[Source records]
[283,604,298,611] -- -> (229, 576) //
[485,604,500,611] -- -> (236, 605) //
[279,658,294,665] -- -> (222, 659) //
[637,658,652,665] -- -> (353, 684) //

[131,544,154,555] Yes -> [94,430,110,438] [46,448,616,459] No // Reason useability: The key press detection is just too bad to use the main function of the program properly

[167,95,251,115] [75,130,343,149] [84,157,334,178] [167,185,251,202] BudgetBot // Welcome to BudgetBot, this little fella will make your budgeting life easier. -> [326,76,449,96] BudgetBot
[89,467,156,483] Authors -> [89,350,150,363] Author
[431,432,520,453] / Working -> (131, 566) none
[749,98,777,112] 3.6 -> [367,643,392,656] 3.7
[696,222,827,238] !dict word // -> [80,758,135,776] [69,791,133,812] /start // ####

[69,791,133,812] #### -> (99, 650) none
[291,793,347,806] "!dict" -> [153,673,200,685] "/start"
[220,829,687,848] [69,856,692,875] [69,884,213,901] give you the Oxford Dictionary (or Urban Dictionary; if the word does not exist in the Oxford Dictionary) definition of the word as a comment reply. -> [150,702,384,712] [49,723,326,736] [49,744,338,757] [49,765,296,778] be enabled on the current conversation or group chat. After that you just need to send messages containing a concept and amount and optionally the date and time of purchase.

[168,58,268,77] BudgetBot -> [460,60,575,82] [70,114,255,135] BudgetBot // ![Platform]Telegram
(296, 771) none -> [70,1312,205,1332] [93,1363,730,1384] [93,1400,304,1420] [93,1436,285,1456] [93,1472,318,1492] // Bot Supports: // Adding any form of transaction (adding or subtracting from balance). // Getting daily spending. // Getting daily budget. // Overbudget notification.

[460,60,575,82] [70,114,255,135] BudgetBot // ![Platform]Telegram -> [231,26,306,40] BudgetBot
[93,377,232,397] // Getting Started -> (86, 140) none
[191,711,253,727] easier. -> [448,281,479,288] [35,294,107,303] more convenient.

[Required action] Every line above in which the word "Platform" occurs needs to be copied.

[Answer below]
[168,58,268,77] BudgetBot -> [460,60,575,82] [70,114,255,135] BudgetBot // ![Platform]Telegram
[460,60,575,82] [70,114,255,135] BudgetBot // ![Platform]Telegram -> [231,26,306,40] BudgetBot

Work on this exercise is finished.